Possibly the most appealing thing so far about Shadows of the Damned is that it doesn't even pretend to make sense. It doesn't even try to. But it's so full on that there's a distinct danger it'll all be too much by the time you're into the third act. It helps that it's so slick, which means that it's enjoyable for reasons beyond its messed-up script and setting.

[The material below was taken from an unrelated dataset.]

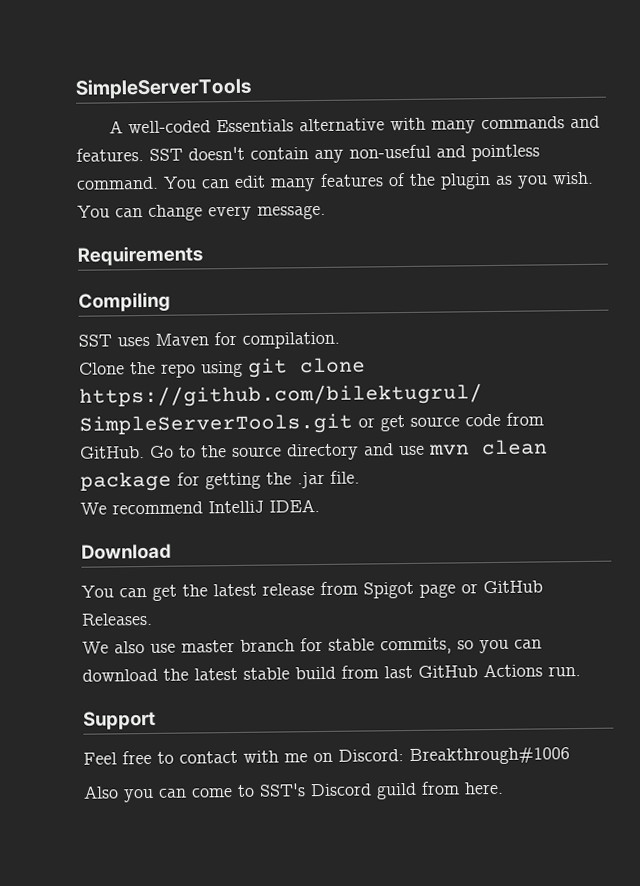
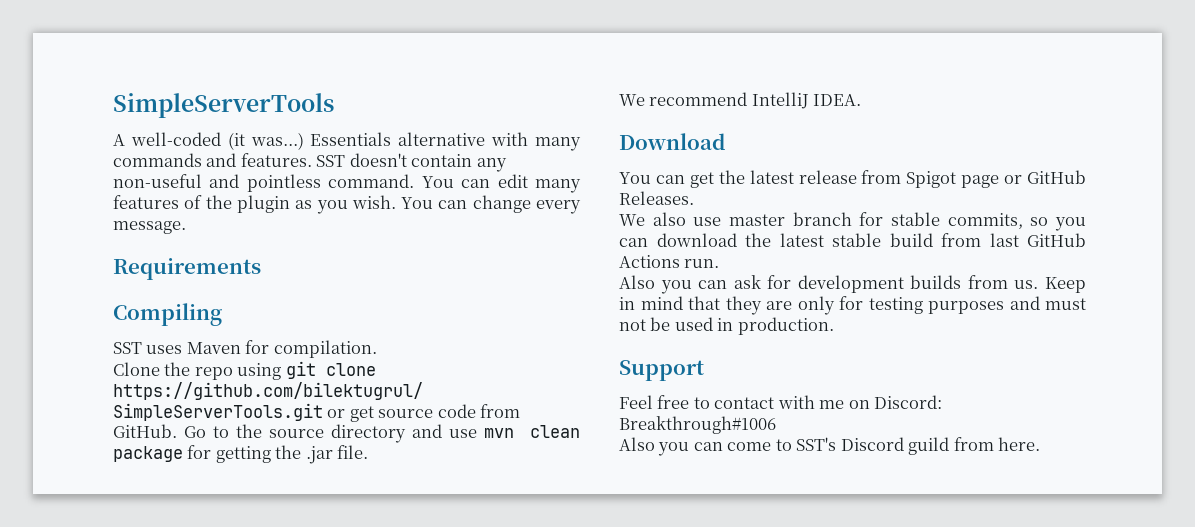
(212, 127) none -> [227,132,304,150] (it was...)
(581, 671) none -> [619,275,1086,294] [619,296,1086,315] [619,317,834,335] // Also you can ask for development builds from us. Keep in mind that they are only for testing purposes and must not be used in production.

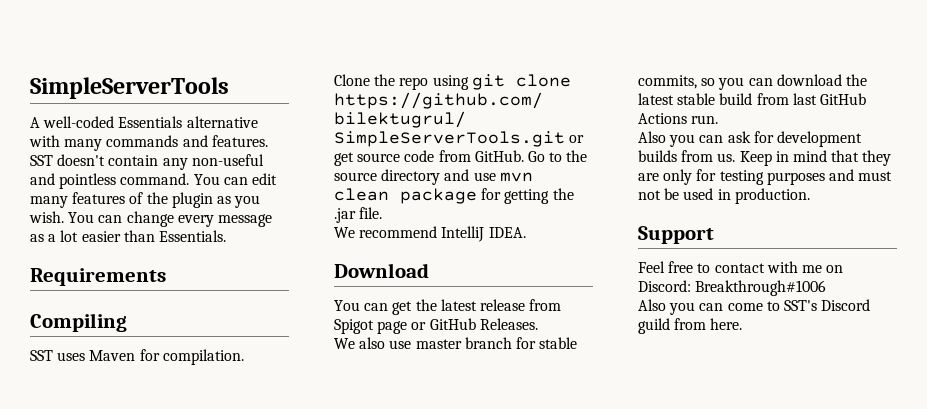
[227,132,304,150] (it was...) -> (115, 122) none
[113,221,186,234] message. -> [217,214,272,227] [30,230,226,242] message as a lot easier than Essentials.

It reads like a Suda game and plays like a Mikami one, which for some of Grasshopper's fans will be a mild disappointment – it's the slightly broken nature of Grasshopper's games that makes some of the studio's weirdest output so compelling. This, meanwhile, is an action game with a budget and one of the genre's most famous minds behind it. If Shadows of the Damned is as subversive as some of Suda 51's other work, though, there could be a lot more under the surface of this punk-horror road-trip than it first appears.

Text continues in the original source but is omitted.